Baltimore County’s Health Care Review Committee on Dec. 15 approved the county executive’s recommendation to extend benefits to legally married county employees in same-sex relationships, although Maryland does not issue marriage licenses to same-sex couples.
The approval comes two weeks after an arbitrator ruled that two Baltimore County Police officers were eligible for spousal benefits, including adding their spouses to health care coverage and spousal bereavement leave. The new policy will take effect starting on Jan. 1, 2012.
As part of the earlier decision, issued as part of binding arbitration in response to a lawsuit filed by LGBT civil rights organization Lambda Legal and the county police union, arbitrator Lois Hochhauser found that denying spousal benefits to police officers legally married in other states was discriminatory and in conflict with the county’s agreement to give benefits to spouses legally recognized under Maryland law.

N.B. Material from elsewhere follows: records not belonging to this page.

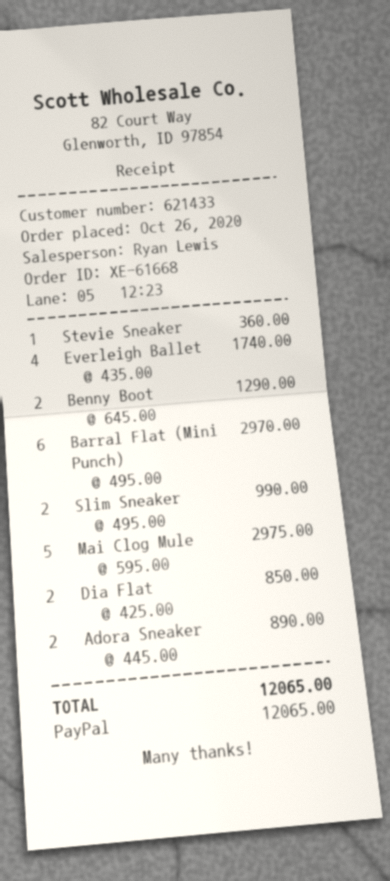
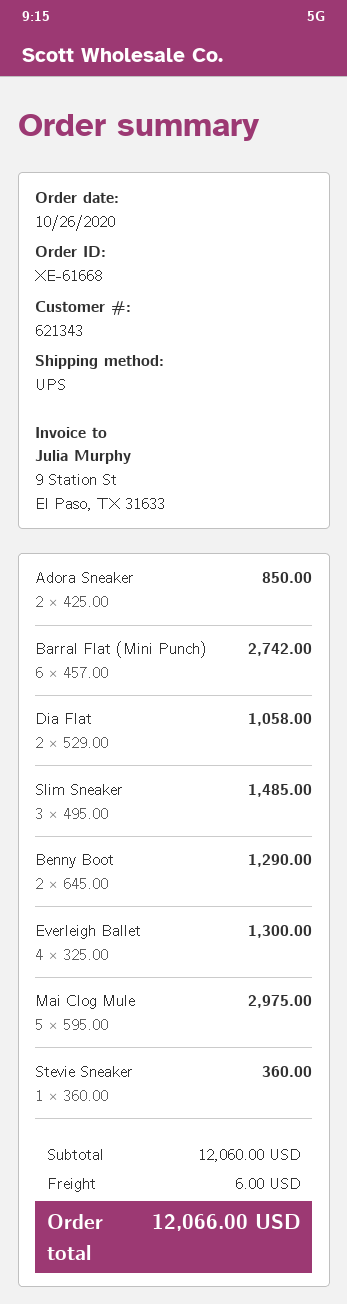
customer number: 621433 -> 621343
Everleigh Ballet: 4 x 435.00 = 1740.00 -> 4 x 325.00 = 1300.00
Barral Flat (Mini Punch): 6 x 495.00 = 2970.00 -> 6 x 457.00 = 2742.00
Slim Sneaker: 2 x 495.00 = 990.00 -> 3 x 495.00 = 1485.00
Dia Flat: 2 x 425.00 = 850.00 -> 2 x 529.00 = 1058.00
Adora Sneaker: 2 x 445.00 = 890.00 -> 2 x 425.00 = 850.00
shipping: none -> 6.00
total: 12065.00 -> 12066.00

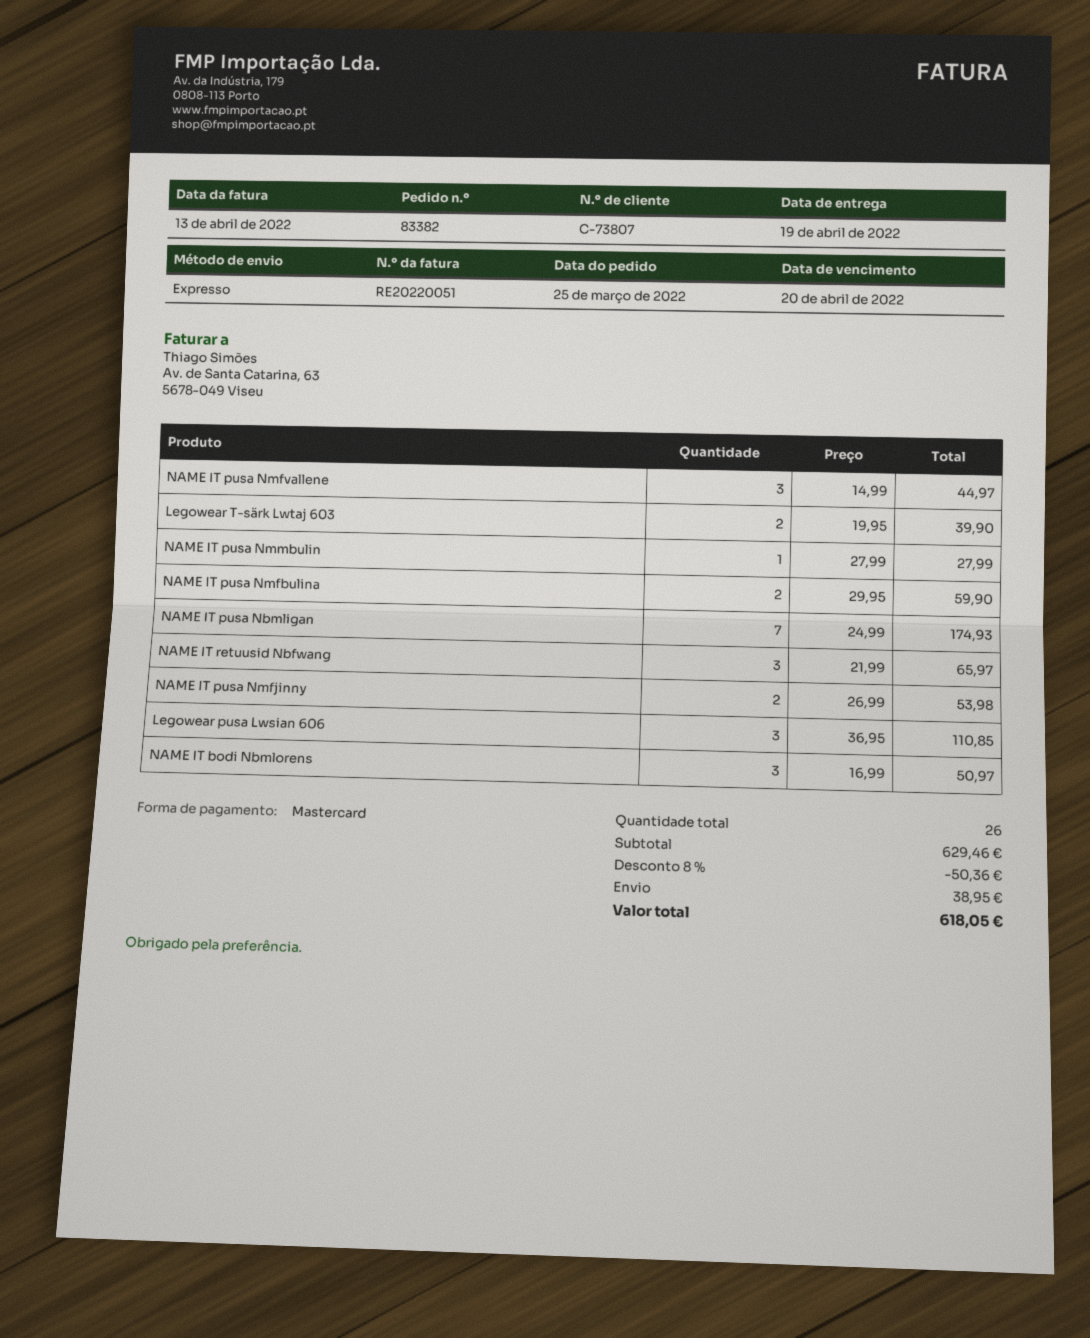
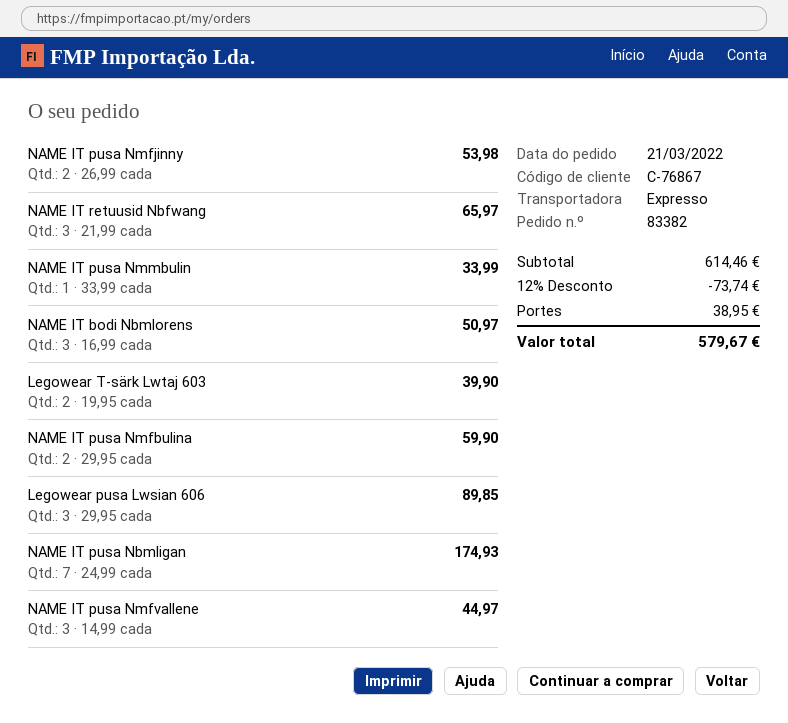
order date: 2022-03-25 -> 2022-03-21
customer number: C-73807 -> C-76867
NAME IT pusa Nmmbulin: 1 x 27.99 = 27.99 -> 1 x 33.99 = 33.99
Legowear pusa Lwsian 606: 3 x 36.95 = 110.85 -> 3 x 29.95 = 89.85
subtotal: 629.46 -> 614.46
discount: 8% = 50.36 -> 12% = 73.74
total: 618.05 -> 579.67

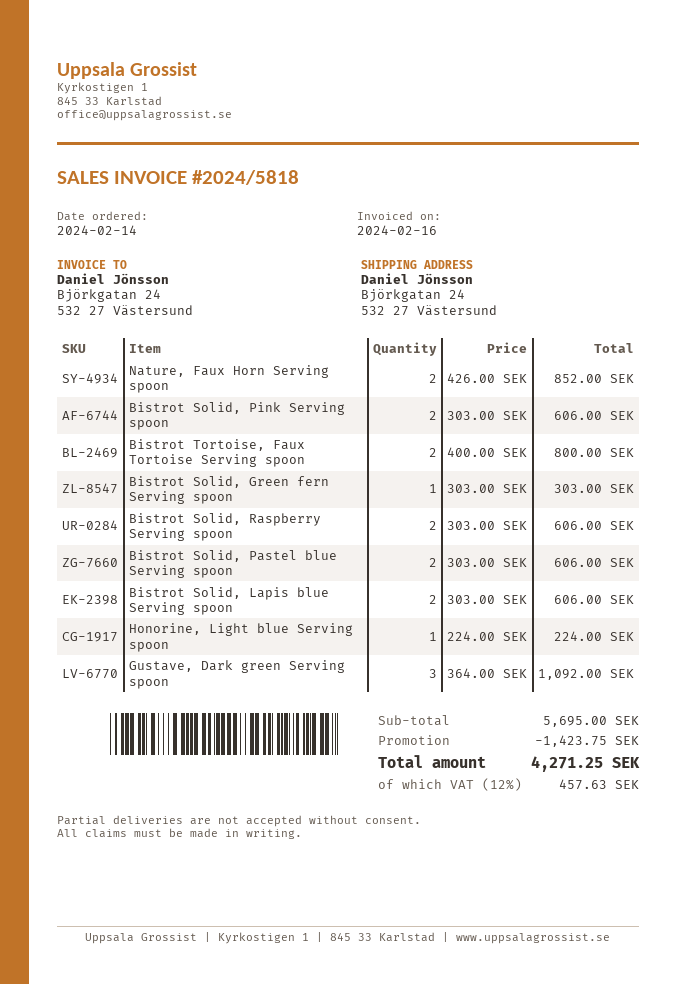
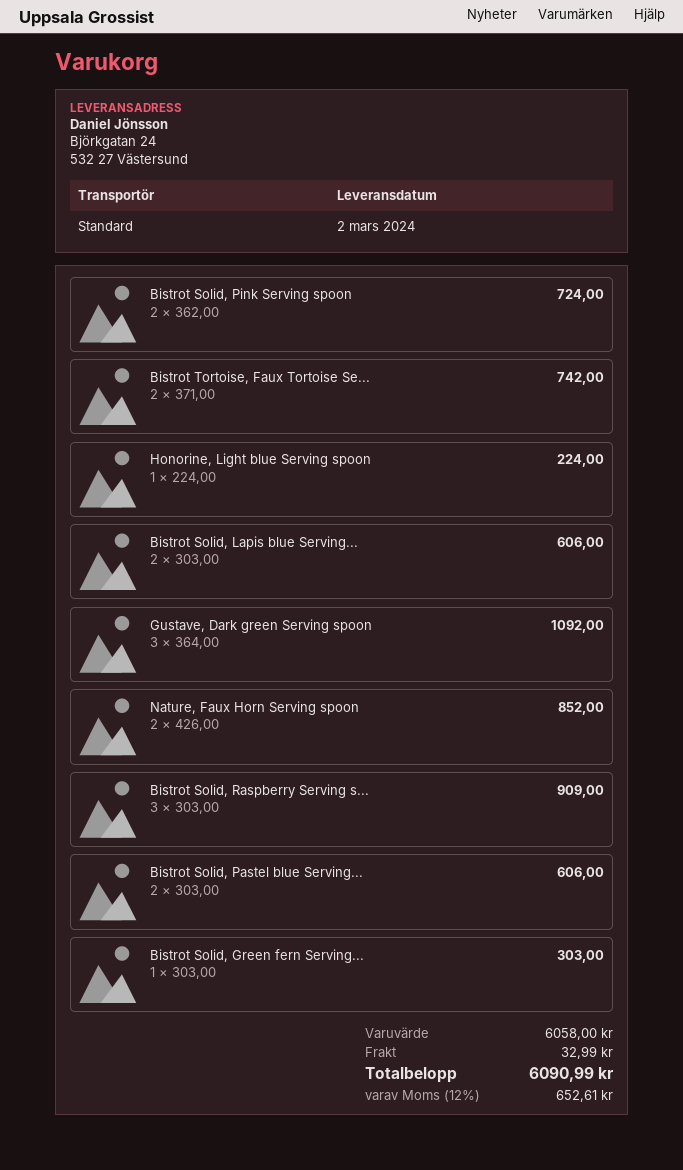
Bistrot Solid, Pink Serving spoon: 2 x 303.00 = 606.00 -> 2 x 362.00 = 724.00
Bistrot Tortoise, Faux Tortoise Serving spoon: 2 x 400.00 = 800.00 -> 2 x 371.00 = 742.00
Bistrot Solid, Raspberry Serving spoon: 2 x 303.00 = 606.00 -> 3 x 303.00 = 909.00
subtotal: 5695.00 -> 6058.00
discount: 1423.75 -> none
shipping: none -> 32.99
tax: 12% = 457.63 -> 12% = 652.61
total: 4271.25 -> 6090.99

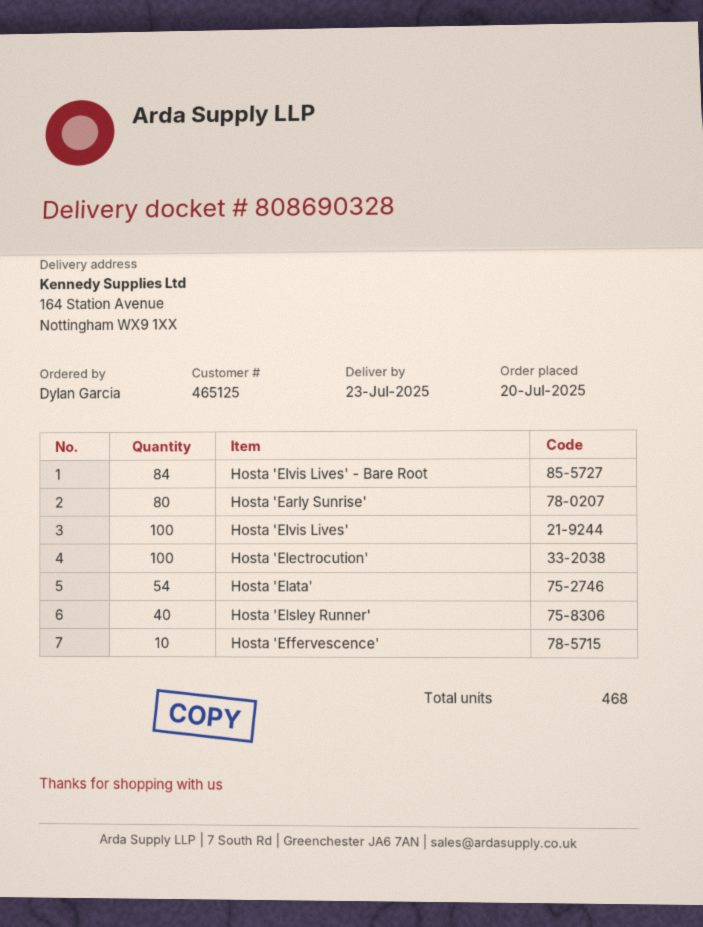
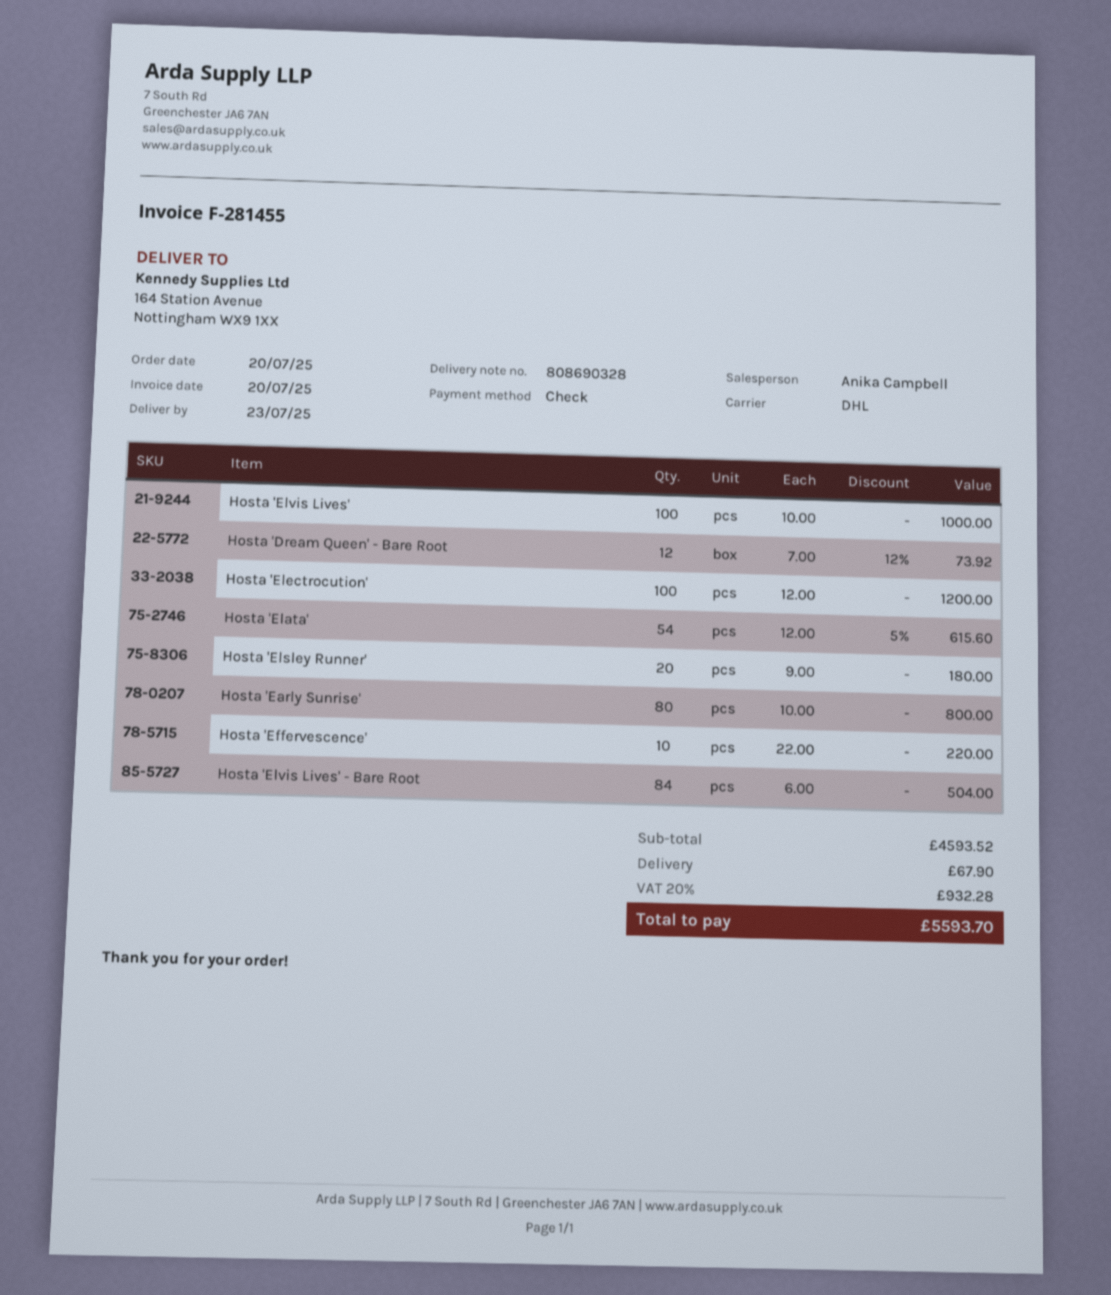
Hosta 'Elsley Runner': 40 -> 20
Hosta 'Dream Queen' - Bare Root: none -> 12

Guided by a legal opinion issued in February 2010 by Maryland Attorney General Doug Gansler (D) and a policy adopted by state executive agencies under Gov. Martin O’Malley (D) recognizing the validity of out-of-state same-sex marriages, Hochhauser found that Officers Margaret Selby and Juanika Ballard were entitled to spousal benefits. Selby was married to her spouse in Massachusetts and Ballard was married to her spouse in Connecticut.
Baltimore County Executive Kevin Kamenetz (D) praised the committee’s decision to issue health care benefits in a press release.
”I am pleased that the Health Care Review Committee acted on my recommendation this week,” Kamenetz said. ”Extending these benefits to couples legally married in other states is the right thing to do.”
”Sometimes, getting a fair deal for a couple of people opens the door to justice for many more,” Susan Sommer, Lambda Legal’s director of constitutional litigation, said in a prepared statement. ”We applaud Baltimore County for this important step forward in providing critical benefits for the families of its employees.”
Regarding Kamenetz’s initial press release only addressing health care benefits, Sommer said she was interested to see what they determined regarding other spousal benefits. Not offering such benefits to same-sex couples could open the county to future lawsuits or binding arbitration from other married same-sex couples.
”The thing that people are generally more focused on is health care, because it places more of a financial burden on families,” Sommer told Metro Weekly. ”Hopefully, you won’t have to use bereavement leave, but when you need it, you need it. The important thing is we don’t want our families disrespected.”
Ellen Kobler, a spokeswoman for the county, later clarified that the decision to grant health care benefits also applies to extended benefits such as family and bereavement leave, which Ballard had been denied when her father-in-law died.